Should I do anything special or just scrape, sand, prime and paint?


----------



## chrisn (Dec 23, 2007)

Was the wood dry before priming? It sounds like you did all the right prep but there must have been moisture involved.


----------



## Tommy Plumb (Oct 7, 2006)

It's been a long time so I could be wrong. I believe I gave it a few hot sunny days to dry out before I primed it. It's strange that it seems to be just this one piece of wood. Their are other spots coming off but that is due to the old paint I painted over failing. Those are little flecks though, this is whole sheets of paint coming off.


----------



## BMDealer (Dec 9, 2008)

Sounds like moisture.......the east coast has been wet for pretty much the month of June. Generally when the primer fails and peels down to the wood it can be traced back to moisture. As far as dry time for the primer this again is effected by the climate.....if its rains or gets cool in the evenings it can stop drying. We had a gentleman stain a deck with oil and called wondering why it didn't dry quickly but our evenings at that time were still in the 30's to low 40's which extended the dry time by days.


----------



## Justabottle (Jul 9, 2009)

All the Alkyd/Oils sold on the east coast are low VOC and will take a LONG time to dry/cure. 

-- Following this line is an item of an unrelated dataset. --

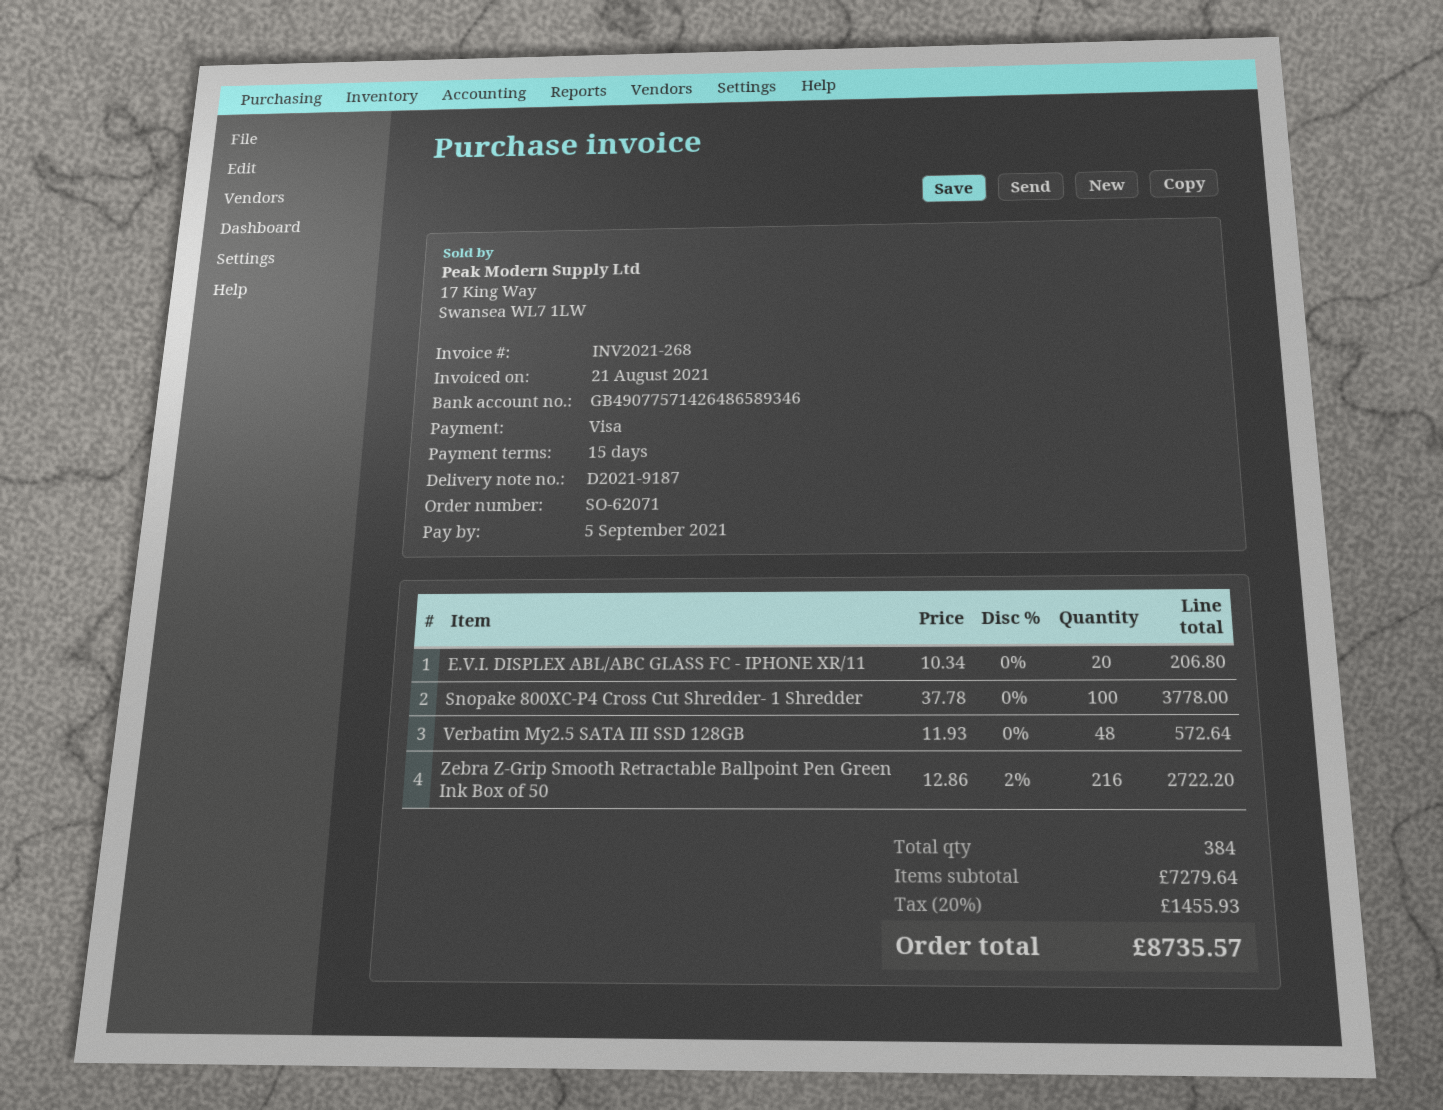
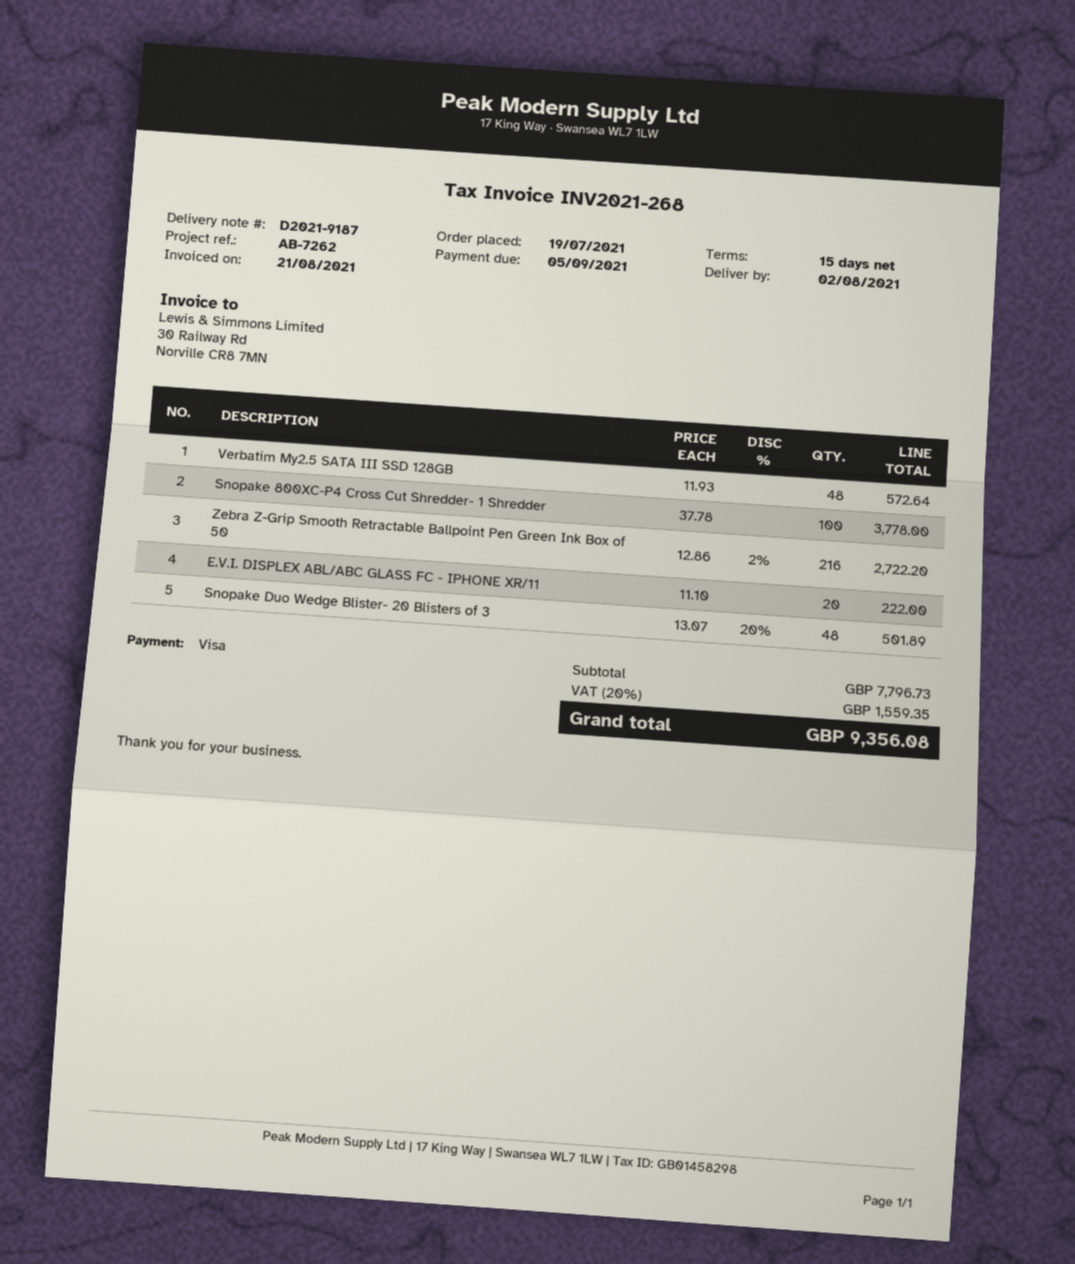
E.V.I. DISPLEX ABL/ABC GLASS FC - IPHONE XR/11: 20 x 10.34 = 206.80 -> 20 x 11.10 = 222.00
Snopake Duo Wedge Blister- 20 Blisters of 3: none -> 48 x 13.07 - 20% = 501.89
subtotal: 7279.64 -> 7796.73
tax: 20% = 1455.93 -> 20% = 1559.35
total: 8735.57 -> 9356.08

Basically all the drying solvents have been reduced to meet current clean air standards. Two weeks is not unheard of.

You did everything right but unfortunately moisture will win. Once you have a peeling problem it is very tough to solve, especially windows.

If it were me next time I would use an acrylic bonding primer and and acrylic topcoat. An all acrylic system will allow the wood to breathe and let the moisture escape without peeling.


----------